Democrats less helpful to wealthy’s tax concerns
The rich don’t fare as well under proposals by the 2016 Democratic presidential hopefuls.
Front-runner Hillary Clinton is calling for, among other things, enactment of the Buffett Rule. This proposal, named after the financier Warren Buffett, would require that the rich pay at least a minimum ordinary income tax rate instead of primarily lower capital gains tax rates.
Bernie Sanders, Clinton’s nearest competitor, would like to see a new top tax rate of at least 50%. Income falling into the current top income bracket is taxed at 39.6%.

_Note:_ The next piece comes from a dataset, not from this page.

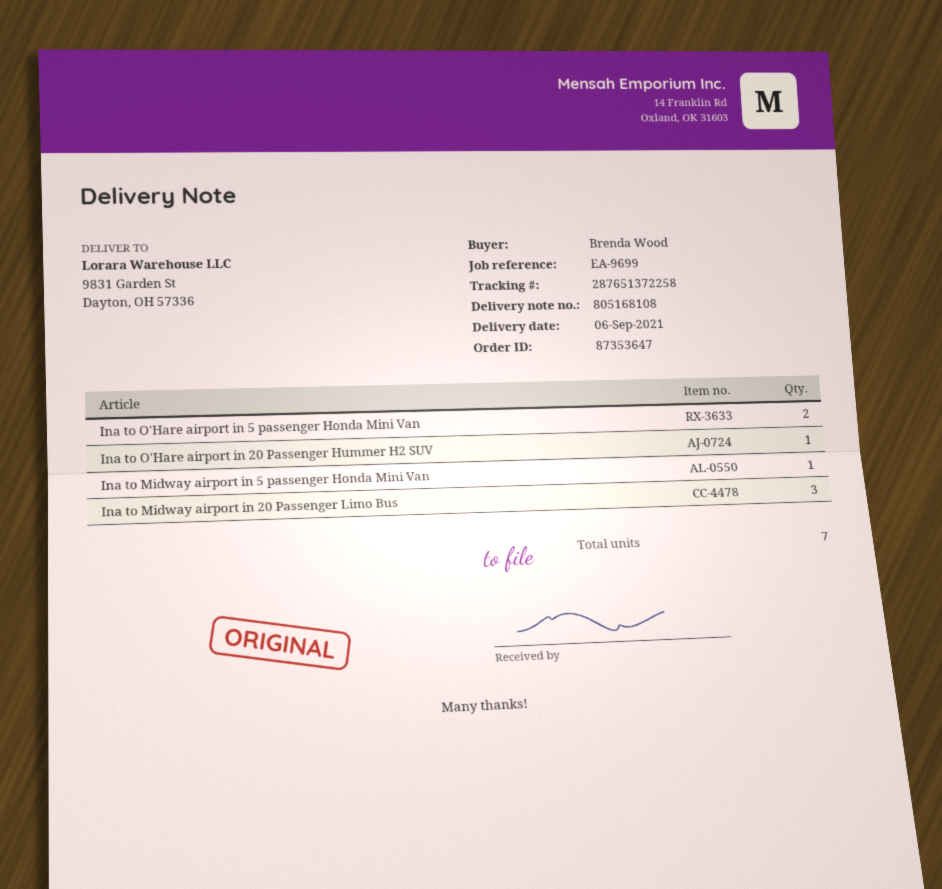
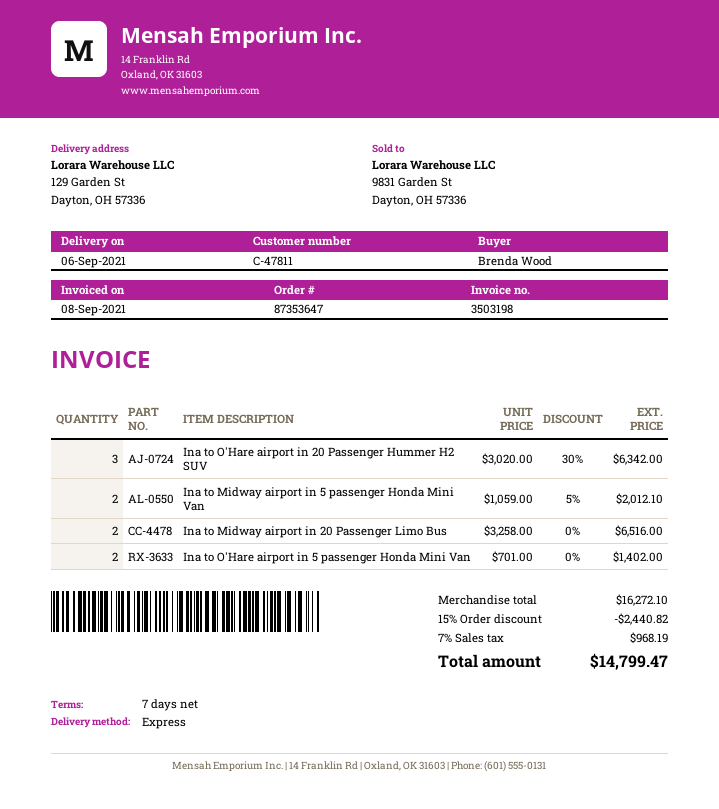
ship to: 9831 Garden St, Dayton, OH 57336 -> 129 Garden St, Dayton, OH 57336
Ina to O'Hare airport in 20 Passenger Hummer H2 SUV: 1 -> 3
Ina to Midway airport in 5 passenger Honda Mini Van: 1 -> 2
Ina to Midway airport in 20 Passenger Limo Bus: 3 -> 2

Flat, but not that fair tax
Then there are the flat taxers. Proposals to do away with the current progressive tax system and enact 1 tax rate to be paid by all are touted by several Republican candidates: retired neurosurgeon Ben Carson (a 15% rate), Texas Sen. Ted Cruz (10%), Kentucky Sen. Rand Paul (14.5%) and former Pennsylvania Sen. Rick Santorum (20%).
While one rate for all sounds like a fair plan, our current progressive tax rates are more beneficial for lower-income taxpayers.
And, as the New York Times reports, the wealthy have become quite adept at dealing with our 7 tax brackets and assorted other tax laws so that they don’t suffer as much at the hands of the IRS.
So basically, the bottom line is that the rich rule when it comes to taxes. And not to be a nay-saying cynic, but changing that is going to take much more than one election cycle.
Still, we have to start somewhere and voting is a great beginning. We average Joe and Jane taxpayers who are very far from rich must make all public office candidates address our tax issues and hold them accountable for our concerns.
We can’t afford to be swayed by swagger and snippets of tax proposals that, on the surface, sound appealing, but that in reality don’t do us much tax good at all.